Что же касается молитвенного сложения, то Паисий очень подробно, убедительно, с примерами и т. п. доказывает исключительную правильность троеперстия, относя его, таким образом, к числу важнейших освященных преданием обрядов.

В конце же ответного послания Паисий предельно ясен: основных поборников «старины» (точнее — уста застарелых ошибочных нововведений) — противников реформ: Коломенского епископа Павла, протопопа Неронова и др., он рассматривает, как раскольников и еретиков, чуждых православной вере, и аттестует их, как врата адовы, вводящие в геену огненную, попаляющую повинующихся им.

Во всяком случае ответы Паисия придали Никону и большую энергию. Под непосредственным руководством Патриарха издается сверенный с древними греческими источниками Служебник и перевод греческой книги «Скрижаль» (объяснительное изложение Литургии и таинств) с предисловием Никона.

В следующем, 1656 г., новый Собор, созванный Никоном при участии царя выслушал ответы. Патриарха Паисия, подтвердил решения Собора 1655 г., в частности — проклятие «двуперстников», одобрил новое издание Служебника и книгу «Скрижаль».

Решения Соборов и действия Никона усилили внутрицерковнук» борьбу. Ломая без промедления и сожаления все препятствия, Никон стал еще более энергично искоренять уклонения от древнеправославных канонов и обычаев.

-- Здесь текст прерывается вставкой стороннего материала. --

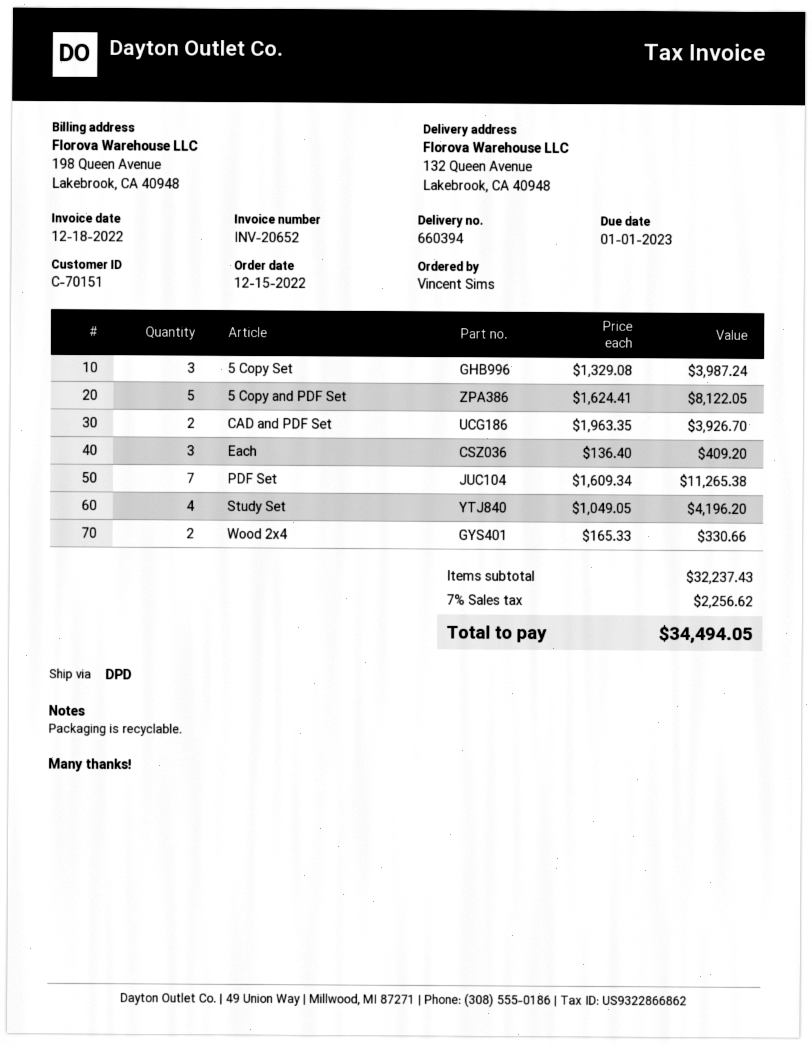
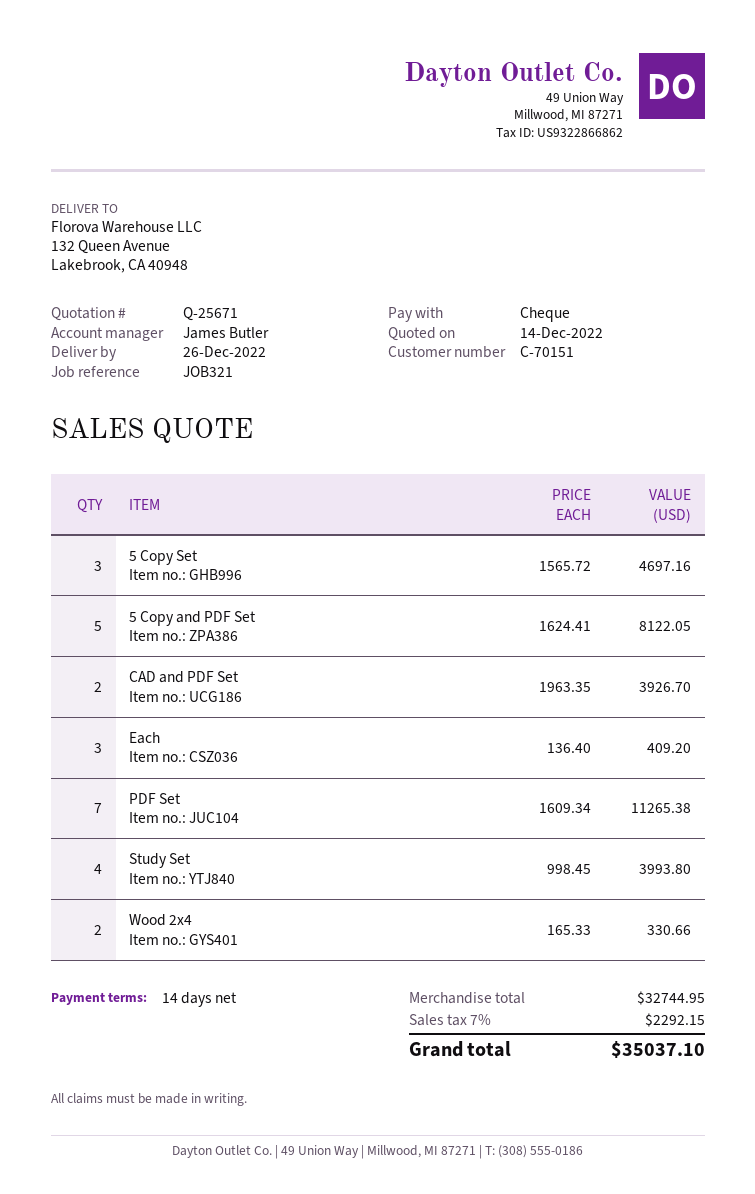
5 Copy Set: 3 x 1329.08 = 3987.24 -> 3 x 1565.72 = 4697.16
Study Set: 4 x 1049.05 = 4196.20 -> 4 x 998.45 = 3993.80
subtotal: 32237.43 -> 32744.95
tax: 7% = 2256.62 -> 7% = 2292.15
total: 34494.05 -> 35037.10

Мы согласны с теми, кто утверждает, что большая постепенность обеспечила бы более безболезненное внедрение правильных положений. Однако скажем: не вина, а беда Никона в том, что он не имел такого количества своих образованных последователей — проповедников, чтобы обеспечить массовое, быстрое и повсеместное разъяснение истинной православности своих и соборных трудов и определений. Беда Никона в том, что он

«Слишком ранним был предтечею

Слишком медленной весны»…

Именно недостаток просвещенных соратников толкнул Никона на устранение с церковного амвона наиболее рьяных противников. Но, объективно оценивая обстановку, приходится удивляться не столько карательной экспансии Патриарха, сколько его долготерпению. Многих противников, начиная с таких, как Никита Пустосвят и протопоп Лазарь, он терпел поистине до предела возможного в интересах Церкви.

Очень строгий к себе, Никон (с полным нравственным правом) был предельно строг к подчиненному ему духовенству, особенно в области благоповедения и ревностного отношения к пастырским обязанностям.

Он был очень суров с нерадивыми, распущенными, пьяницами, блудниками; многие «попы» попали у него под запрещение. Точность, истовость и благолепие богослужения были предметами его неусыпных, взыскательных забот.

1658 год открывает новый период в жизни Церкви и резкий перелом в деятельности Никона.

Происходит разрыв Никона с царем Алексеем Михайловичем, перешедший в своем нарастании в открытую борьбу, принесшую немало горя и Церкви и стране.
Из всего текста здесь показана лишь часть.